Monday, October 13, 2008

Lake Powell - August 2008.

Lake Powell's inky blue shape spread itself astride my Utah map unaware of the developing thoughts to cast myself for several days among its rumored red shores. My good friend had recently made me well aware of its pristine canyons and massive desert varnished walls with his constant testimony. I had thus decided to put action to plan.

The Bullfrog put-in @ Lake Powell is a busy place with its own lengthy boat ramp, neighboring campgrounds, gurgling semi-truck trailers, and tired families with gas cans and dogs in tow. We rolled up to the scene as a small cluster of vehicle and kayaks, trying to thread ourselves between the lumbering mammoth houseboats fumbling along the dock. Within an hour's preparation, we were off and away. Soon, we were quietly leaving behind the murmuring cacophony as we leaned forward toward the unknown one slip of the paddle at a time.
Push, Rotate, Draw, Heave, Fore, Aft... "Use your core, not your arms." I struggled to rekindle my muscle's memory of sea kayaking excursions long gone by. Struggle as I might though, I could do nothing to shake off the nervousness and pestering self doubt growing in my head.

Will I stand up to the physical rigor. Did I bring enough food. Will I capsize. Will I damage something. Will we get swamped by a swift desert storm. Will either one of us be destroyed by any one of these giant floating frat parties. Can I really survive this. Breathe, Pull, Lean, Breathe, Pull again and again. Constant.

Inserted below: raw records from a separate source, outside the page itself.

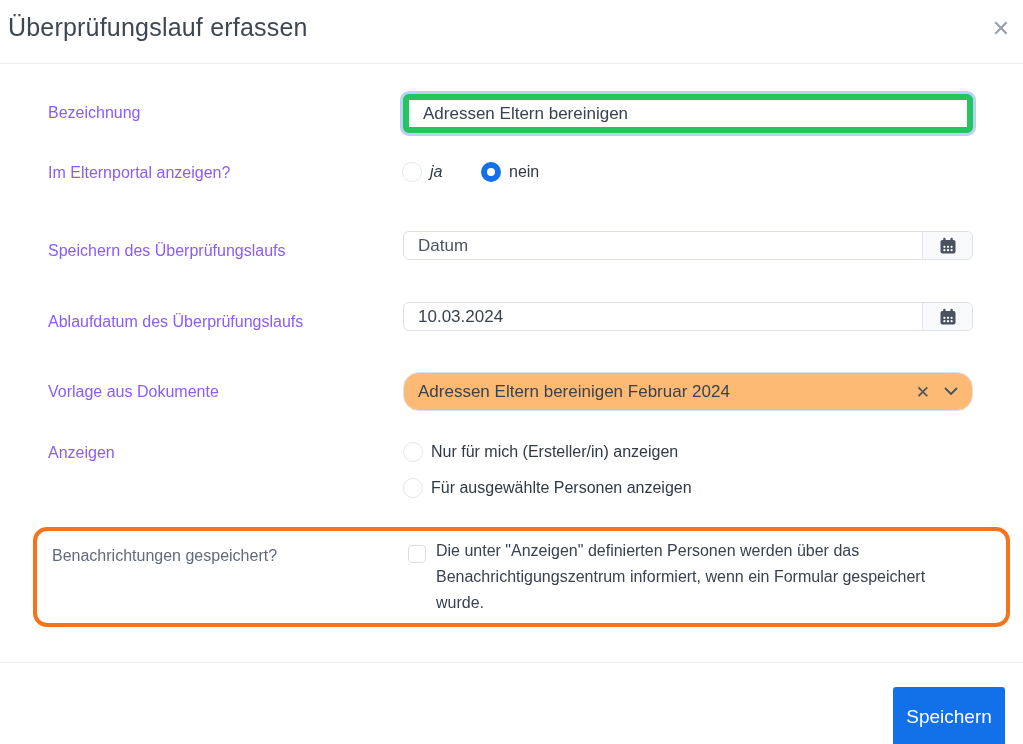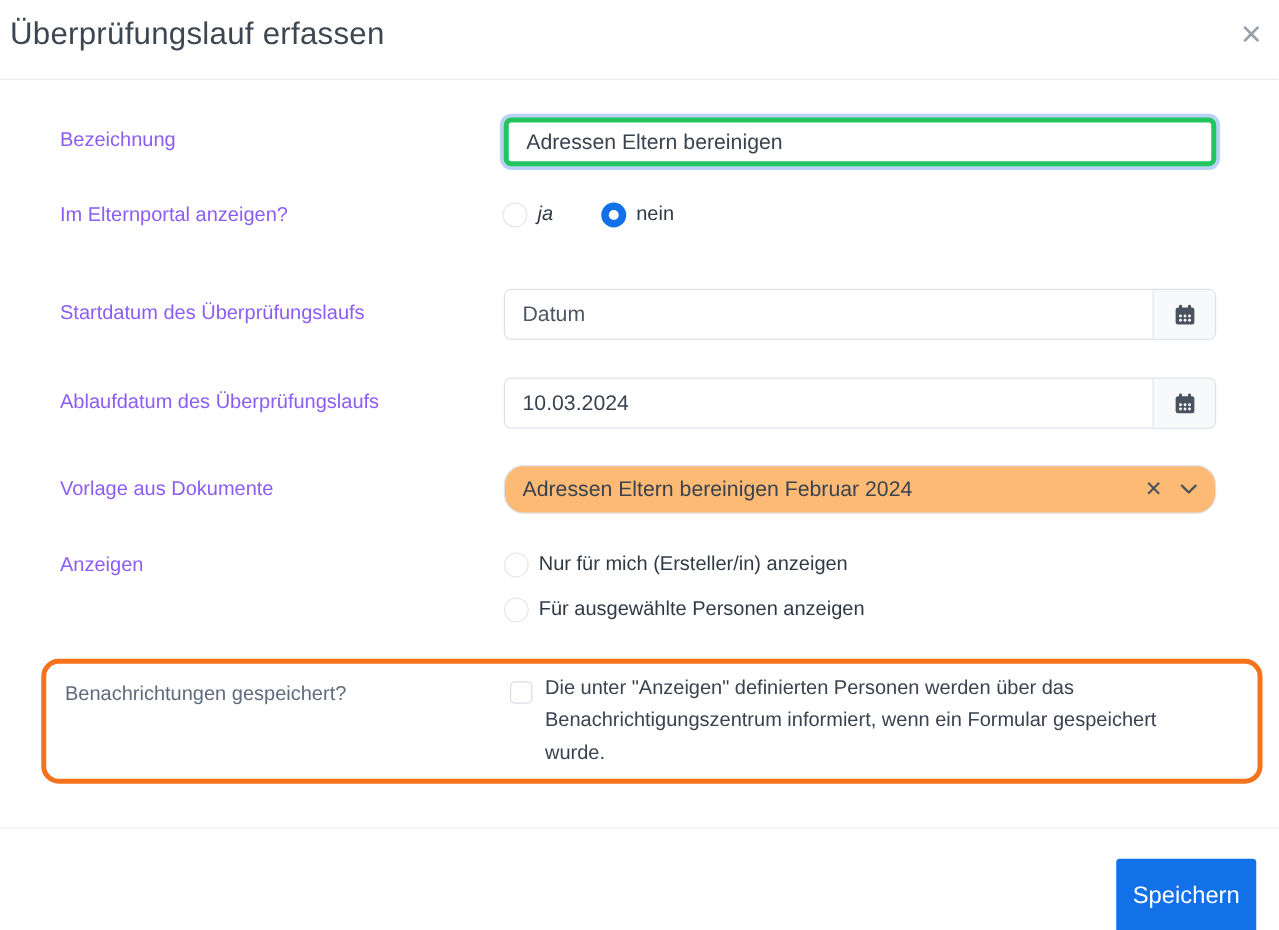--- a/index.html
+++ b/index.html
@@ -33,7 +33,7 @@
     font-size:17px; color:#39424e; padding:0 14px; outline:none;
   }
   .text-input.focused {
-    border:4px solid #22c55e;
+    border:6px solid #22c55e;
     box-shadow:0 0 0 3px #b9d1f3;
   }
   .text-input::placeholder { color:#4c5561; opacity:1; }

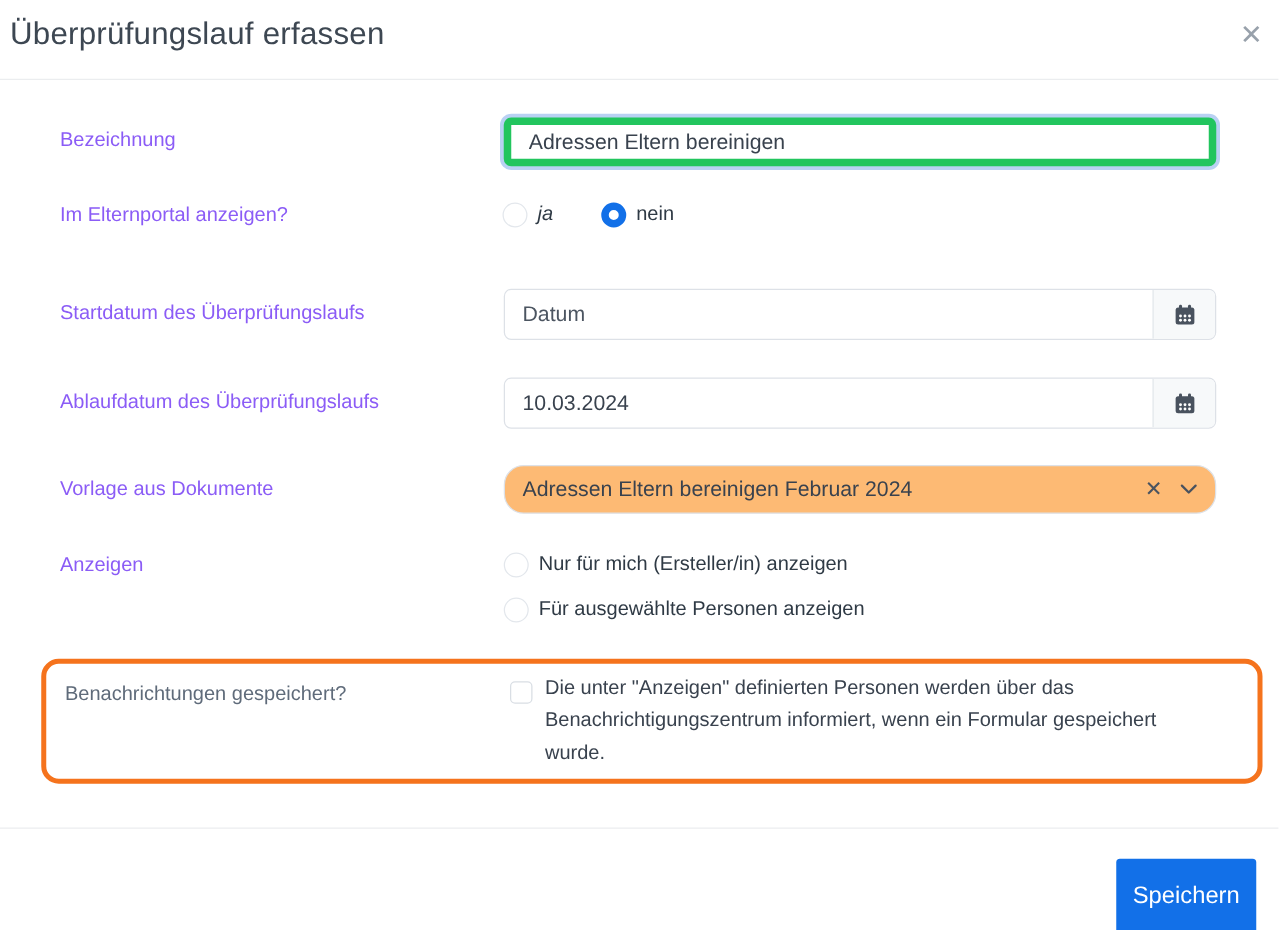--- a/index.html
+++ b/index.html
@@ -118,7 +118,7 @@
     <span class="radio-label">nein</span>
   </div>
 
-  <div class="field-label" style="top:241px;">Startdatum des Überprüfungslaufs</div>
+  <div class="field-label" style="top:241px;">Speichern des Überprüfungslaufs</div>
   <div class="input-group" style="top:231px;">
     <input type="text" placeholder="Datum" style="">
     <div class="input-addon">

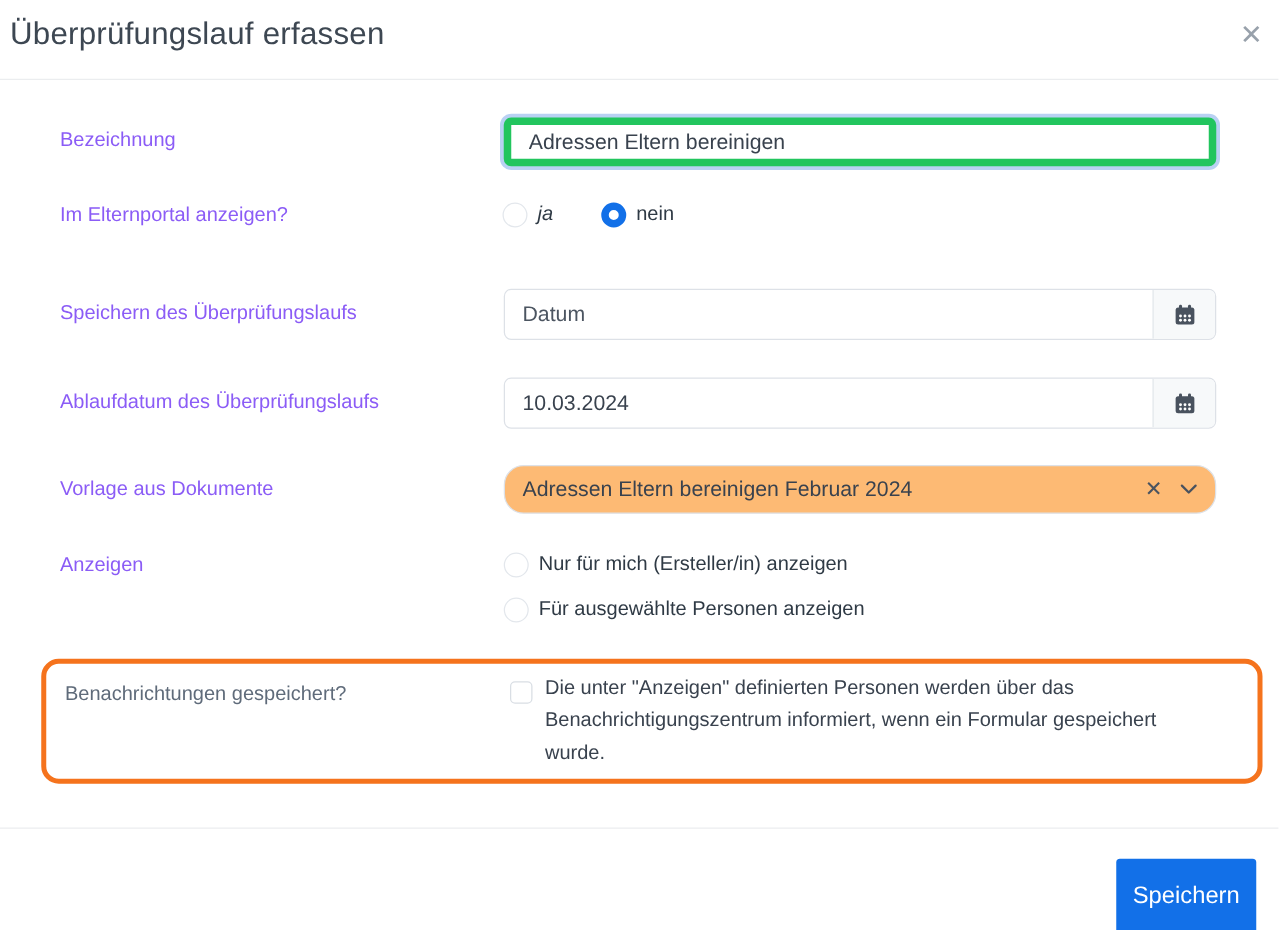--- a/index.html
+++ b/index.html
@@ -39,7 +39,7 @@
   .text-input::placeholder { color:#4c5561; opacity:1; }
 
   .input-group {
-    position:absolute; left:403px; width:570px; height:41px;
+    position:absolute; left:403px; width:570px; height:29px;
     border:1px solid #dde1e7; border-radius:6px; background:#fff;
     display:flex; overflow:hidden;
   }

As the sun rolled through the sky, the nerves and self doubt began to slowly abate as they were washed against the staggering enormity of the red rock country. A deepening appreciation of the world and events unfolding around me gathered as we continued farther along these hallowed halls. Sculpted and shaved cliff walls looked over our journey as they held back the blackish water's constant languid pressure.

We founded the first camp upon the lightly lapping shores of a slickrock lined inlet. After pulling the boats ashore we began what would soon become routine, the construction of a temporary but comfortable place to rest. Food was prepared and both sails and weary muscles were unfurled and allowed to dry. Dinner was ate and bedrolls were laid out underneath an intensifying canopy of diamonds affixed against the blackest of interstellar space. The Milky Way's cloudy edge shone across the heavens, strapping all of humanity in for the ride.

As I became accustomed to the common occurrences of a life spent paddling, the events of each day's passing began to stream together. From a rare but curious California condor who insisted on investigating our small flotilla over and over - pass after circling pass until the heated air currents lifted his massive wingspan well above our gazing eyes. We were to be met by this same gentle giant 3 times in as many days and each time it stilled the air around us. We watched as he watched.

Whenever we could, we would festoon our sturdy boats against the sides of the floating pooh palace. This shining beacon of bowel loosening hope. These fastened and buoyed restrooms were occasionally strewn about the lake... and to find one meant not carrying your own excrement later on should you give way to the forces of nature while back at camp. We would hang along the decks of these establishments for as long as it took until the big event finally arrived before resuming the day's travels.

Sunsets and sunrises soon became our only time keepers. We watched their slight changes over the evenings and following mornings. Subtle progressions made themselves known to only those who cared enough to pay close attention. The heavens retold their haunting yet familiar story out each night, but with small declinations of difference. And the moon slowly regressed its brightly lit hue waxing itself away while rising later each night. The entire orchestra of the natural world revealed it's synchronized splendor before our humbled eyes. We quietly took careful notice.

The end of our trip would come too quickly. Soon enough we were within a distant visual of the chaotic shores of the Bullfrog boat ramp. Burgers and beers were not far off, and we gravitated toward our eventual reward. During the last few miles, the afternoon's piercing heat laid waste to my beleaguered shoulders and arms making the last stretch drag on for what felt like days. Breathe, Pain, Rotate, Draw, Breathe... "Use your core, not your arms." I mindfully returned to the basics until we finally washed ashore one last time. The sun continued to chastise our already tanned hides as we retrieved our vehicle, inspected the gear, packed our belongings, took one last seaside poop, and stumbled off into the parched desert highlands bound for Moab and the plunder therein.